What the task requires: The entries below contain a stretch that opens with the line containing "- (alternatively) you" and closes with the line containing "2. Execute the .exe"; set down that stretch exactly, both ends included, and nothing else.

Data extracts:
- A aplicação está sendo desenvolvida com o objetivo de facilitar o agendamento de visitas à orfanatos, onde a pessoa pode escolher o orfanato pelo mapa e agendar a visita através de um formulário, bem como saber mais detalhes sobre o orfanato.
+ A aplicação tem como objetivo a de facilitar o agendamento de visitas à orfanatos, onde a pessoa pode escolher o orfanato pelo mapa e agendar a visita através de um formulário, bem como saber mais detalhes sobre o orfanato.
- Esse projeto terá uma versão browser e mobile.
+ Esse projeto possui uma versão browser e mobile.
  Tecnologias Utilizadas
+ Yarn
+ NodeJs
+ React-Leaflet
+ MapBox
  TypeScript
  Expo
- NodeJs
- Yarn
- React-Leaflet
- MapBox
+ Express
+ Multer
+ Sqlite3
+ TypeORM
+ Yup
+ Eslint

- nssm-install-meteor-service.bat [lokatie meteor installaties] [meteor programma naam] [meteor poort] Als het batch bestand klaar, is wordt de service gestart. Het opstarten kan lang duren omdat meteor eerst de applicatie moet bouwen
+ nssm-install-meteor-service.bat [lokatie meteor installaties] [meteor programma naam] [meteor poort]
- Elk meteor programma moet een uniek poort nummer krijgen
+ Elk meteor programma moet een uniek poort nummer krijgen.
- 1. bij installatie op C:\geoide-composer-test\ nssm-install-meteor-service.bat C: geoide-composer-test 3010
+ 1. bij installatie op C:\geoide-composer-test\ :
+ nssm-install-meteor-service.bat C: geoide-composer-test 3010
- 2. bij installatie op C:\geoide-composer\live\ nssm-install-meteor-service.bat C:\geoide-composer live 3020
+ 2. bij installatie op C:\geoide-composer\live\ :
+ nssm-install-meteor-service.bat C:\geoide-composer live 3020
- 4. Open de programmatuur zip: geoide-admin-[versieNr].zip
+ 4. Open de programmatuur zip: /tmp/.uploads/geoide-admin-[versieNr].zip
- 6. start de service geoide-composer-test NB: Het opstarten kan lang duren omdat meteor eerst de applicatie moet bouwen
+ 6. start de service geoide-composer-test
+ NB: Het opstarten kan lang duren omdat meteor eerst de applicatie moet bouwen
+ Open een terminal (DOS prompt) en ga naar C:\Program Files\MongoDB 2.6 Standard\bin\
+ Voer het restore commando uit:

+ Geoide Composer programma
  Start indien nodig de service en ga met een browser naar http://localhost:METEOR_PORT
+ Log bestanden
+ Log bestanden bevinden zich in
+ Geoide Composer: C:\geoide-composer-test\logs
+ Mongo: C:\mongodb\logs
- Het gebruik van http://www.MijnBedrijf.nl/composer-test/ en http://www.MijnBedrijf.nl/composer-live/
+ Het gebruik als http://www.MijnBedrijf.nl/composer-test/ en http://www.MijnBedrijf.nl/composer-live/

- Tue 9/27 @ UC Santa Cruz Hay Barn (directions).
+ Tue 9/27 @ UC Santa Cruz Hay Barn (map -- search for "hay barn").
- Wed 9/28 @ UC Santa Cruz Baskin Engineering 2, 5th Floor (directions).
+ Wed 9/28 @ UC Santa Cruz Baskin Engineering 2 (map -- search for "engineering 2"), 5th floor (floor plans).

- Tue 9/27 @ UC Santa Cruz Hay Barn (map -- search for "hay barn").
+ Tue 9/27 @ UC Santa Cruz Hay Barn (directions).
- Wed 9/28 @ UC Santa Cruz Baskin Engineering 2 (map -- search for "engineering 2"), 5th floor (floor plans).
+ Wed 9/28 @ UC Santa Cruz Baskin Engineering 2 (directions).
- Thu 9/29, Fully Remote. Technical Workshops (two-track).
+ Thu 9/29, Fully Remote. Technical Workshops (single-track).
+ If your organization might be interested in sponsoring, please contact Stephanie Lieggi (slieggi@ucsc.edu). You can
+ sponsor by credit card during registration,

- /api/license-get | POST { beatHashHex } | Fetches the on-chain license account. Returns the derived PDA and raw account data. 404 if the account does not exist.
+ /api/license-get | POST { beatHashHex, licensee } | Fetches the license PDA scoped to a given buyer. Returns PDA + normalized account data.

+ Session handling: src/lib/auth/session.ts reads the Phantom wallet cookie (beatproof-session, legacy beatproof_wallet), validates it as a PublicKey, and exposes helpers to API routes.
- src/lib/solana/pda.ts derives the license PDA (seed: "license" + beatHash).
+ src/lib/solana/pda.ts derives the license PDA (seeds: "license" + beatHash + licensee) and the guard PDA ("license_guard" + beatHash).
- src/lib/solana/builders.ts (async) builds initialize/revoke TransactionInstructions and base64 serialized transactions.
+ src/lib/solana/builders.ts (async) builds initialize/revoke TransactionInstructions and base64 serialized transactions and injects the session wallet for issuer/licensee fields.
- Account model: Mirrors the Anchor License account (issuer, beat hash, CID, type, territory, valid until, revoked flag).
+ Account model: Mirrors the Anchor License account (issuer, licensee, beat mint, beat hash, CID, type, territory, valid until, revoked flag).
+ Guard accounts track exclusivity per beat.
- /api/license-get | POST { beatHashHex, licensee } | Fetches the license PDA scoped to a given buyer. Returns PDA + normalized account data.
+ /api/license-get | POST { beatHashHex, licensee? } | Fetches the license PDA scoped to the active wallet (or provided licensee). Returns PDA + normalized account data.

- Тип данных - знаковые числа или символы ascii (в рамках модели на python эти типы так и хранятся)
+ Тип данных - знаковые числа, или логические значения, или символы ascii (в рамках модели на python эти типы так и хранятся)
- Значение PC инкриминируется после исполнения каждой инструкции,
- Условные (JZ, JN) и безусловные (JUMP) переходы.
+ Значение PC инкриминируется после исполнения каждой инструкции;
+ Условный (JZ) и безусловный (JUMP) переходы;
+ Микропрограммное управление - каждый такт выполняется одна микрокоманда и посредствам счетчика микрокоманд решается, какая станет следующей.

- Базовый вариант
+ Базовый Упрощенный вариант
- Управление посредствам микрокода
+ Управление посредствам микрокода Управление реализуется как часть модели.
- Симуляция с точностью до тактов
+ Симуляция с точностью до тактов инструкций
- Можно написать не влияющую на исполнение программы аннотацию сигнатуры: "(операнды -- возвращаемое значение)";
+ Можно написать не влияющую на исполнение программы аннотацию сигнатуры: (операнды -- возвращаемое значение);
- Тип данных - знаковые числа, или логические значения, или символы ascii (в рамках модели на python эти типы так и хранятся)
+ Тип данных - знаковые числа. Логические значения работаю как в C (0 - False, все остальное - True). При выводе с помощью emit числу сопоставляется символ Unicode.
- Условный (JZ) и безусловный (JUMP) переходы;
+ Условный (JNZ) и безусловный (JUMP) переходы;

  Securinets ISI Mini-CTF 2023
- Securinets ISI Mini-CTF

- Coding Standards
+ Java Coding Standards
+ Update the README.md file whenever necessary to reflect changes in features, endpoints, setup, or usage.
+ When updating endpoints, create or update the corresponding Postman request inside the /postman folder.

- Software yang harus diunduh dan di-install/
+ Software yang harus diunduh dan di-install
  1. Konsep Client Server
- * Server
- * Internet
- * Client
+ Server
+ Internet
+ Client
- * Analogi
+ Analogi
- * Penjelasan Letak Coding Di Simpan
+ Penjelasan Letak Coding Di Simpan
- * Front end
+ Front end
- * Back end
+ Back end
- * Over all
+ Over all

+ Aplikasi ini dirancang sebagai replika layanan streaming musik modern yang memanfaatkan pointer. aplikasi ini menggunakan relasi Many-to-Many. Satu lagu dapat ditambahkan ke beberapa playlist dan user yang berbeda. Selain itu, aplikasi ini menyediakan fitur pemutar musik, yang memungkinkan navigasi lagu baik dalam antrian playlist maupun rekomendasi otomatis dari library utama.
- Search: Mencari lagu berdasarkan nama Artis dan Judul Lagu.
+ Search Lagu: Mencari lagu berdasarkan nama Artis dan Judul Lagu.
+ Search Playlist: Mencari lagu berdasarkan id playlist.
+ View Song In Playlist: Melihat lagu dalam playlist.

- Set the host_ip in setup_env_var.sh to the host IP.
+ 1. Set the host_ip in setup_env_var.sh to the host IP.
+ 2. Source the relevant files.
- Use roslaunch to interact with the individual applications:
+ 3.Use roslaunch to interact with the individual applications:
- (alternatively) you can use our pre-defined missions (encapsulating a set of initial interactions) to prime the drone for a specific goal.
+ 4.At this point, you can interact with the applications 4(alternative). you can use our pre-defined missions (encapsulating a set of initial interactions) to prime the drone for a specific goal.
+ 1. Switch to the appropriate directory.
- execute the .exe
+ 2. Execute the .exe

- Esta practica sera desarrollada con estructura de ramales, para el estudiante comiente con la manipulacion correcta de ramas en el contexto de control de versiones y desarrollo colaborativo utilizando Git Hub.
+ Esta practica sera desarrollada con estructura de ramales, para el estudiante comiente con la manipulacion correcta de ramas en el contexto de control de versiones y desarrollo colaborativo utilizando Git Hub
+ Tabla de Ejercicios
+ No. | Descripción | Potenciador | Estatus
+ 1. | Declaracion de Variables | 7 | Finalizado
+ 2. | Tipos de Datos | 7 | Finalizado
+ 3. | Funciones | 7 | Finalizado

Task output:
- (alternatively) you can use our pre-defined missions (encapsulating a set of initial interactions) to prime the drone for a specific goal.
+ 4.At this point, you can interact with the applications 4(alternative). you can use our pre-defined missions (encapsulating a set of initial interactions) to prime the drone for a specific goal.
+ 1. Switch to the appropriate directory.
- execute the .exe
+ 2. Execute the .exe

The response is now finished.